--- Supplied material Enclosed Below ---

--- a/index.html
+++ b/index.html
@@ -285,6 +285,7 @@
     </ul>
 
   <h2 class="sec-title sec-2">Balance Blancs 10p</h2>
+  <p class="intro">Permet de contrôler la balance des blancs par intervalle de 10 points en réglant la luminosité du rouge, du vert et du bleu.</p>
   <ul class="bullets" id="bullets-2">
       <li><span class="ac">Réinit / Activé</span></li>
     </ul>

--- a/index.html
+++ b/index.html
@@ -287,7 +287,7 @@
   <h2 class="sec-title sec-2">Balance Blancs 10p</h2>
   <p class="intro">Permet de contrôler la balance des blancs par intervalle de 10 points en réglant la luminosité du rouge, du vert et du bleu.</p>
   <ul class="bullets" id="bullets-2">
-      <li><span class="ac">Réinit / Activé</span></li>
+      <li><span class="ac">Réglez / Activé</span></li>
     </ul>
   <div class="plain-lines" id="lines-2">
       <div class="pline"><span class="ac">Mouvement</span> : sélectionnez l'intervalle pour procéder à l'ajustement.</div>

--- End of Enclosed Supplied material ---
--- Supplied material Enclosed Below ---

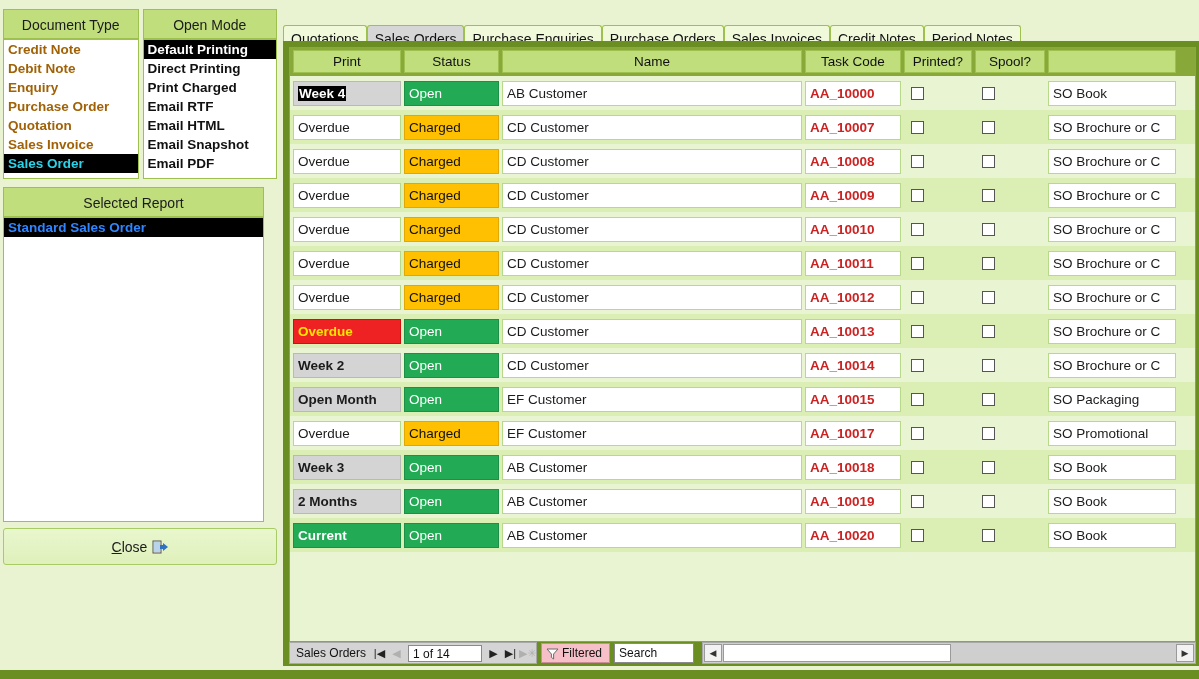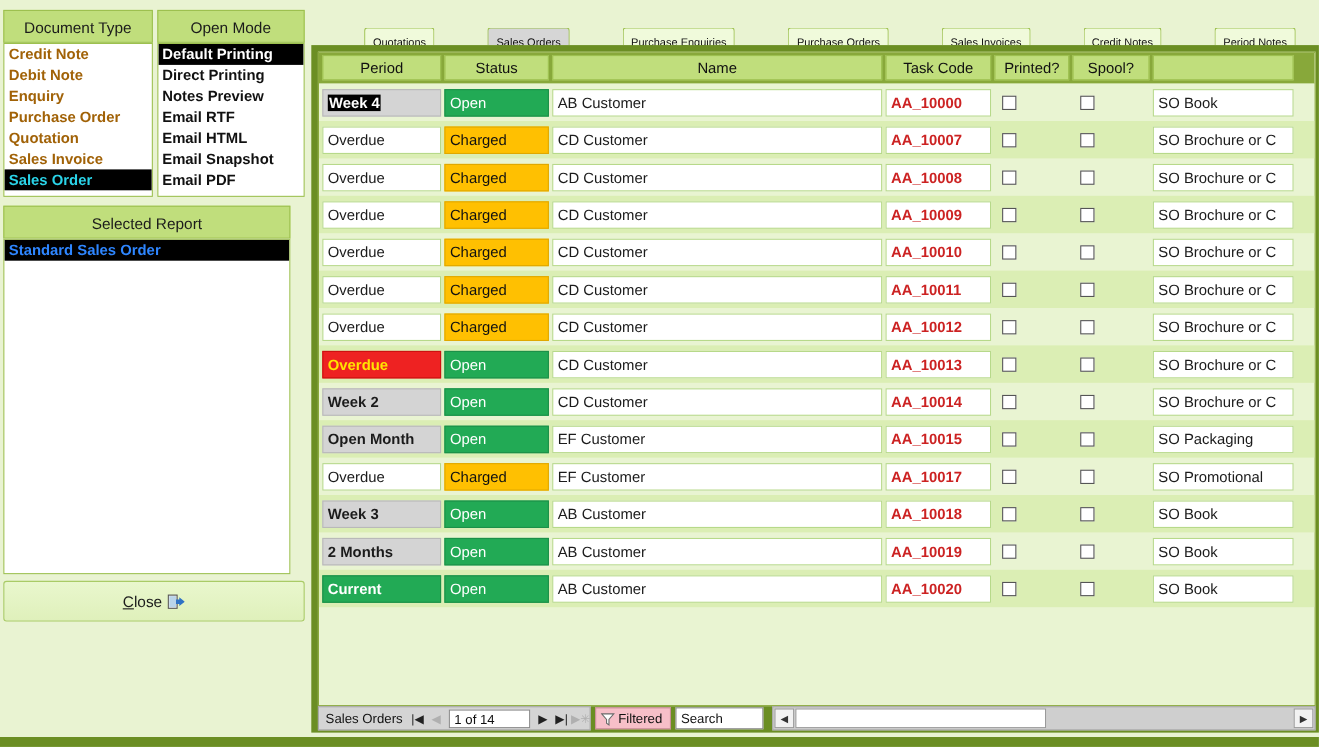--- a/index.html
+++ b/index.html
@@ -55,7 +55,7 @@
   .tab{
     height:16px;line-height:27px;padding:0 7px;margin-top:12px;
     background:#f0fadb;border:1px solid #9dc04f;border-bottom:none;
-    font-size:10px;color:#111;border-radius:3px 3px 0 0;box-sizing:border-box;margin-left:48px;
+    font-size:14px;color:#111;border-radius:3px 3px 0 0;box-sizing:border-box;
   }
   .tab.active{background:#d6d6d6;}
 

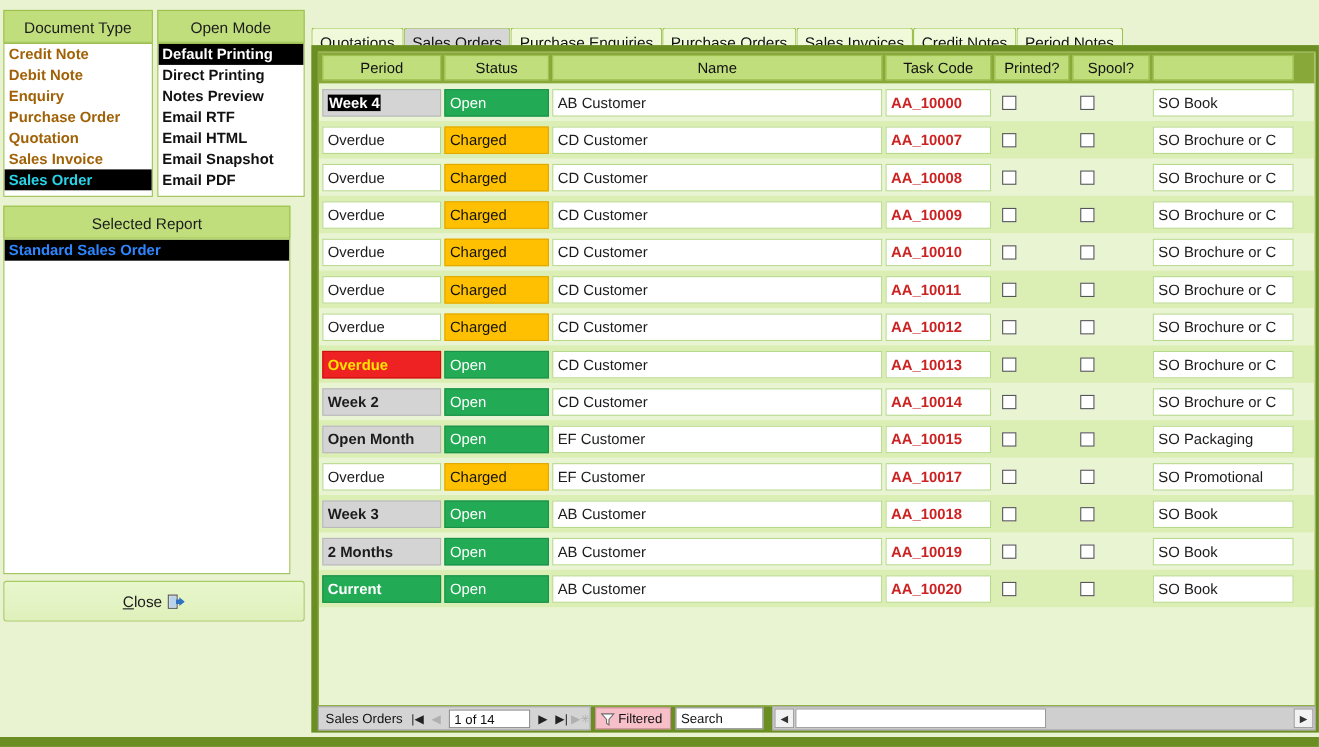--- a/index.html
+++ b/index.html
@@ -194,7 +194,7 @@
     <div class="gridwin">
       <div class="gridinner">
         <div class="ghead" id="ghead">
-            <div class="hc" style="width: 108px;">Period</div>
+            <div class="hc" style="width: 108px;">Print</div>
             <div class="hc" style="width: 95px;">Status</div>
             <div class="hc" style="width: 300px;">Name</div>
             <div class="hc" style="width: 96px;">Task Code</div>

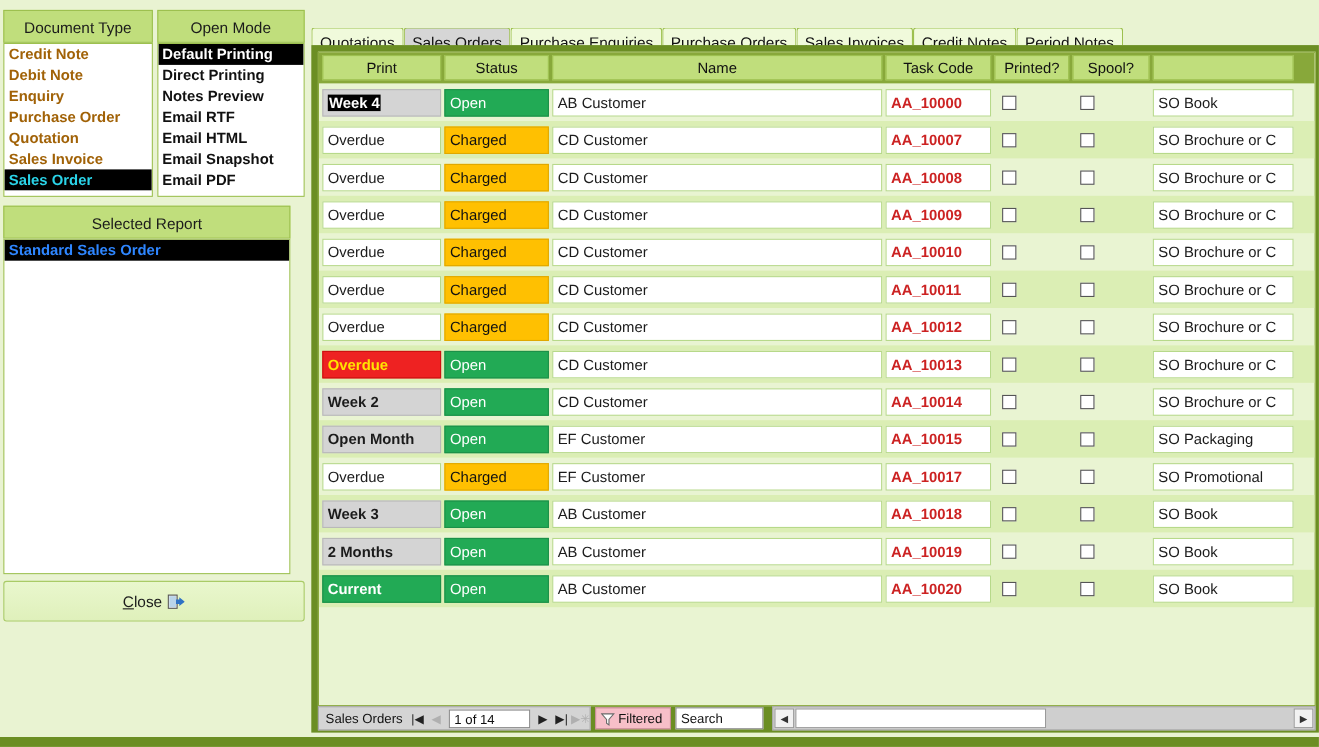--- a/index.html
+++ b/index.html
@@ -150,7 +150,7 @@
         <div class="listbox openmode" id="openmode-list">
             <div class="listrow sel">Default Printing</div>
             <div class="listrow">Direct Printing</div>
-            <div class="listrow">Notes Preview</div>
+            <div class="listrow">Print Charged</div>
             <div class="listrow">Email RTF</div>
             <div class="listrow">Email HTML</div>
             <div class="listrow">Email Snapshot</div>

--- End of Enclosed Supplied material ---
--- Supplied material Enclosed Below ---

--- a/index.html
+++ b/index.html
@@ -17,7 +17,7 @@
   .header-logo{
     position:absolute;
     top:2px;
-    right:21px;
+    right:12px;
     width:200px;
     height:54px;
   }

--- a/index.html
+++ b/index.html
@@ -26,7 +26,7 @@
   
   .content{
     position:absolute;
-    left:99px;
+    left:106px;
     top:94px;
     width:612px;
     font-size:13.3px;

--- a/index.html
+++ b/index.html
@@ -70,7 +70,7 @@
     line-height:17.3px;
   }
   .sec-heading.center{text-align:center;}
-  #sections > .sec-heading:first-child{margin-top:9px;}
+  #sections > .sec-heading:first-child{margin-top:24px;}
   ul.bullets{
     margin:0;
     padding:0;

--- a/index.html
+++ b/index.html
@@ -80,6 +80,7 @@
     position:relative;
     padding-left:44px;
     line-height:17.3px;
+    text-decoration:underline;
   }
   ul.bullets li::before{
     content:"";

--- End of Enclosed Supplied material ---

# What to produce
Search the data above for the string "Permet". Report every line where it is found.

# Solution for this task
+  <p class="intro">Permet de contrôler la balance des blancs par intervalle de 10 points en réglant la luminosité du rouge, du vert et du bleu.</p>
   <p class="intro">Permet de contrôler la balance des blancs par intervalle de 10 points en réglant la luminosité du rouge, du vert et du bleu.</p>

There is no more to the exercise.